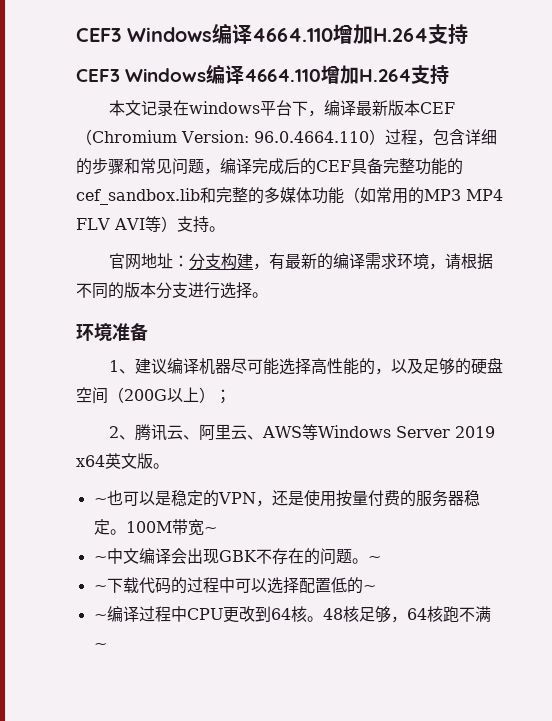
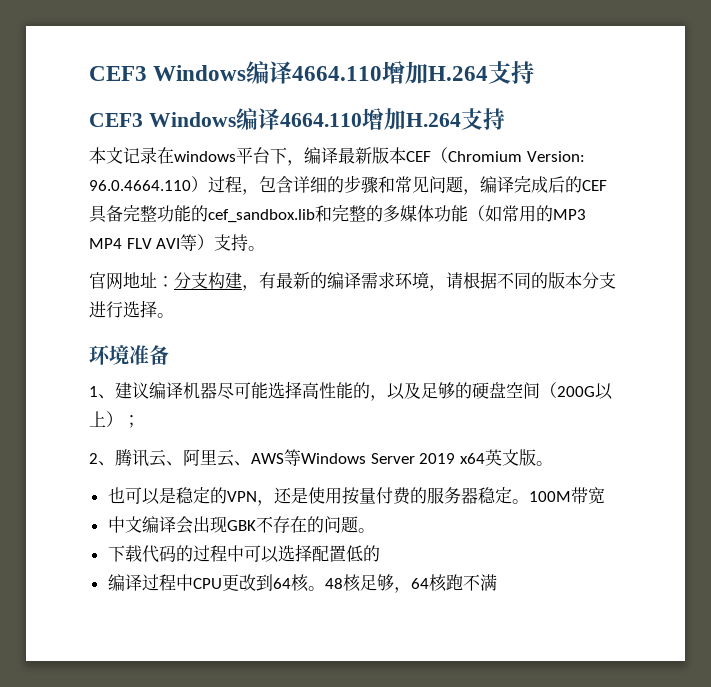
[93,497,107,504] ~ -> (553, 463) none
[203,526,217,533] [93,555,107,562] ~ // ~ -> (605, 495) //
[367,555,381,562] [93,584,107,591] ~ // ~ -> (375, 530) //
[362,584,376,591] [93,613,107,620] ~ // ~ -> (380, 553) //
[93,642,107,649] ~ -> (497, 582) none

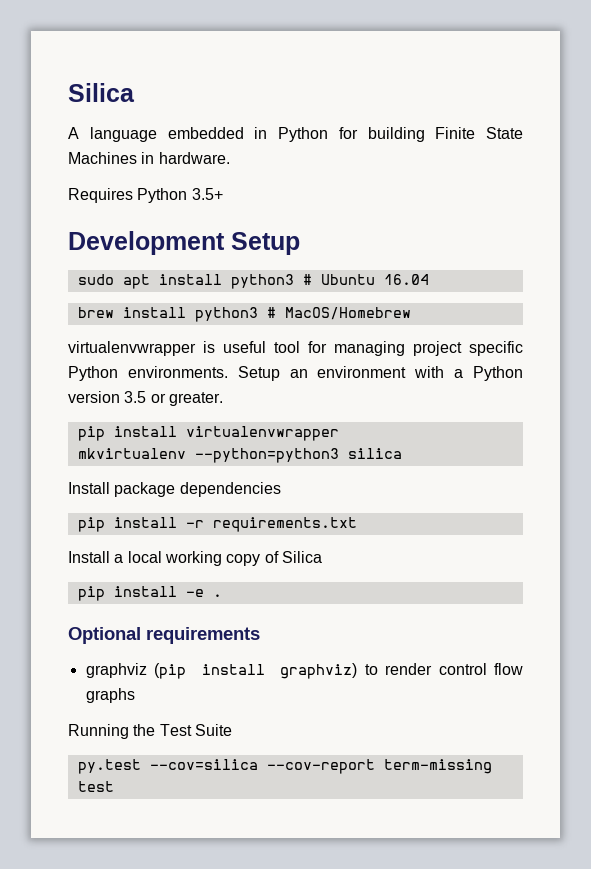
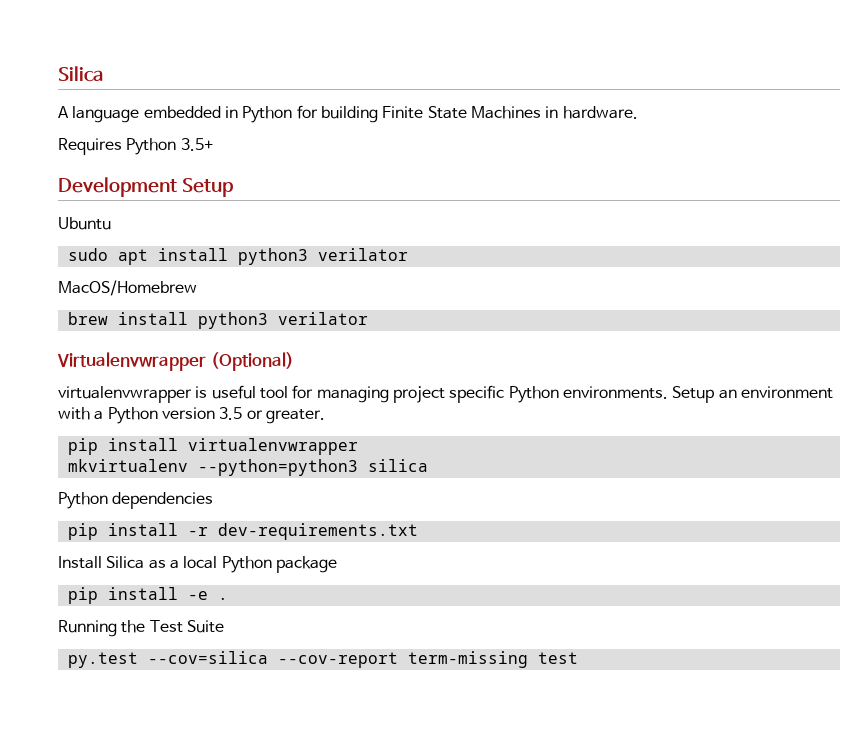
(300, 243) none -> [58,217,111,230] // Ubuntu
[302,274,429,285] # Ubuntu 16.04 -> [317,248,408,261] [58,280,197,296] verilator // MacOS/Homebrew
[266,307,411,320] # MacOS/Homebrew -> [277,312,368,325] [57,352,294,371] verilator // Virtualenvwrapper (Optional)
[68,482,176,497] Install package -> [58,492,108,509] Python
[212,517,357,532] [68,551,322,566] [77,586,222,601] [68,627,260,644] [85,663,523,679] [85,688,135,703] requirements.txt // Install a local working copy of Silica // pip install -e . // Optional requirements // graphviz (pip install graphviz) to render control flow graphs -> [217,523,418,540] [58,556,337,573] [67,587,228,604] dev-requirements.txt // Install Silica as a local Python package // pip install -e .

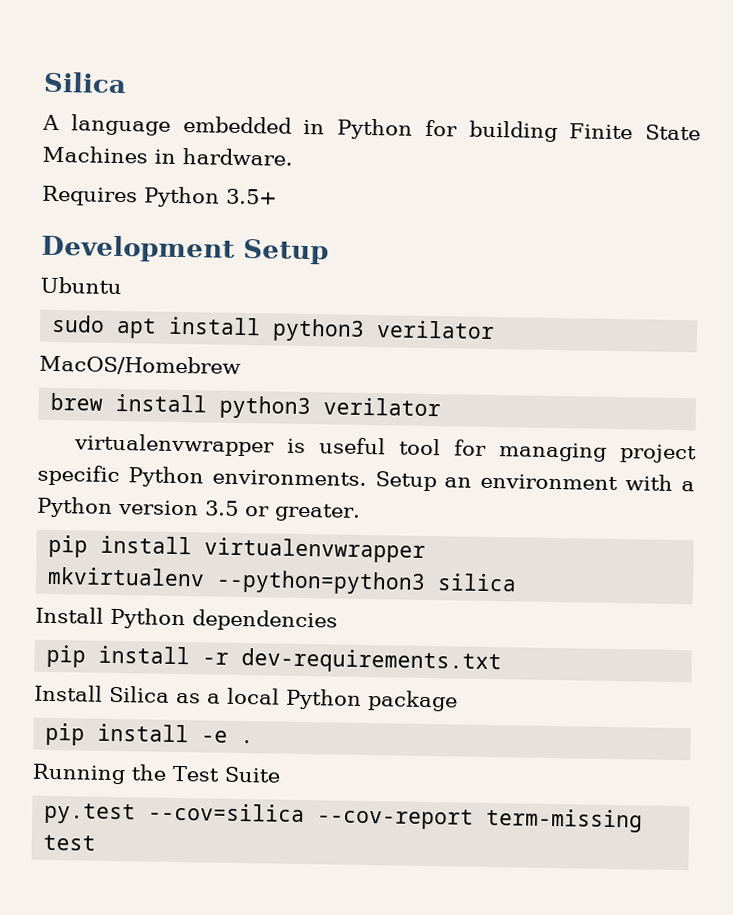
[57,352,294,371] // Virtualenvwrapper (Optional) -> (442, 407) none
(428, 465) none -> [35,606,104,624] Install

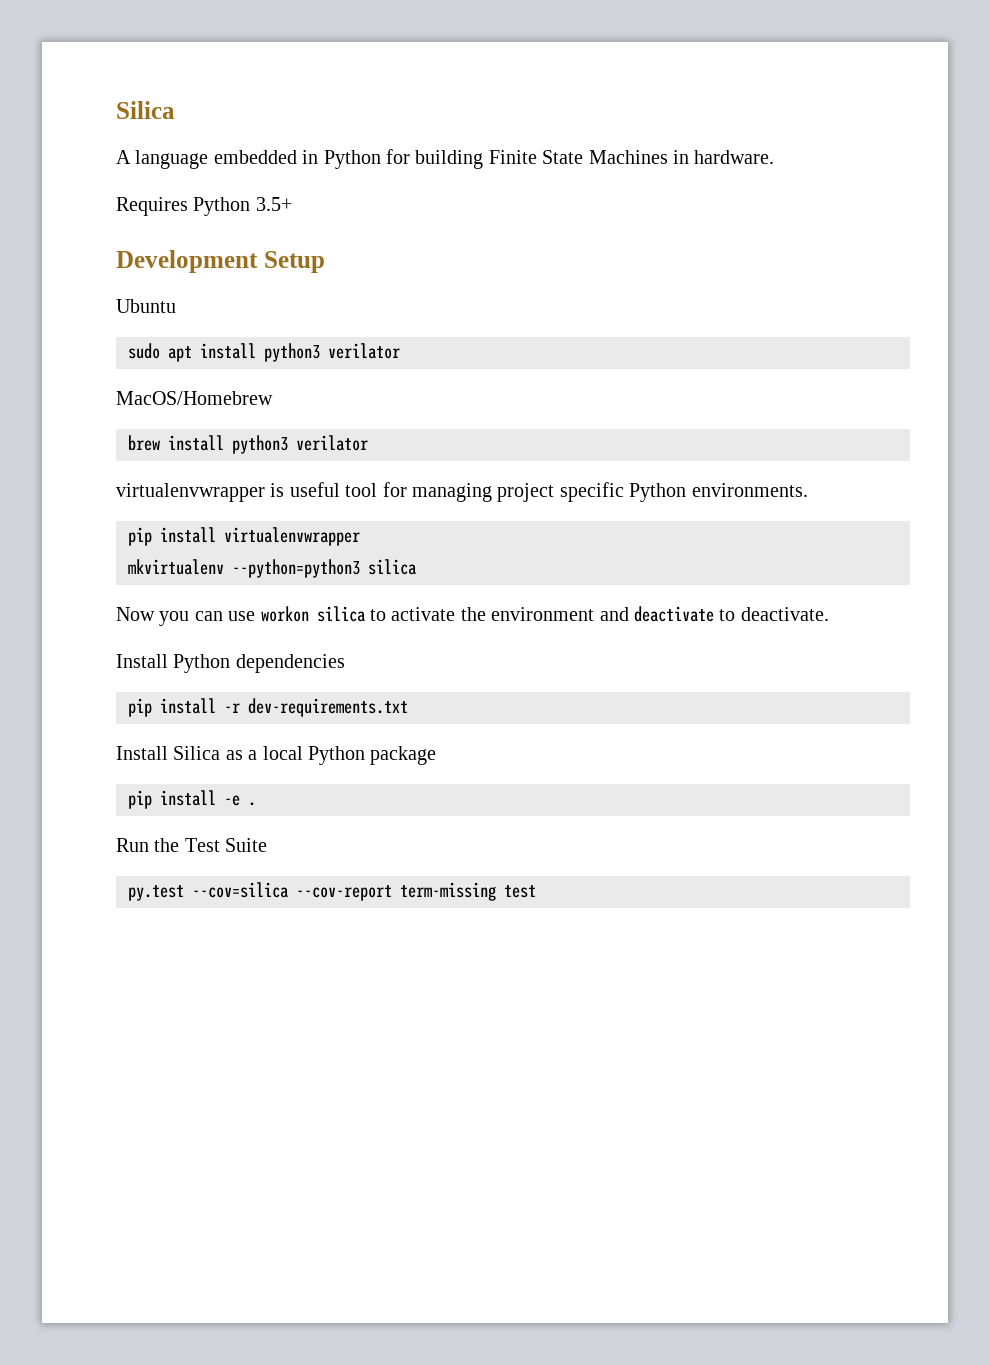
[374,471,695,492] [37,496,361,522] Setup an environment with a Python version 3.5 or greater. -> (808, 490) none
(518, 582) none -> [116,606,829,626] // Now you can use workon silica to activate the environment and deactivate to deactivate.
[32,763,126,785] Running -> [116,838,149,852] Run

### TASK TO CARRY OUT
Transcribe, exactly and without pictures, everything in the data from the line with "(428, 465) none -> [35,606,104,624] Install" down to the line with "[374,471,695,492] [37,496,361,522] Setup", both included.

### TASK SOLUTION
(428, 465) none -> [35,606,104,624] Install

[374,471,695,492] [37,496,361,522] Setup an environment with a Python version 3.5 or greater. -> (808, 490) none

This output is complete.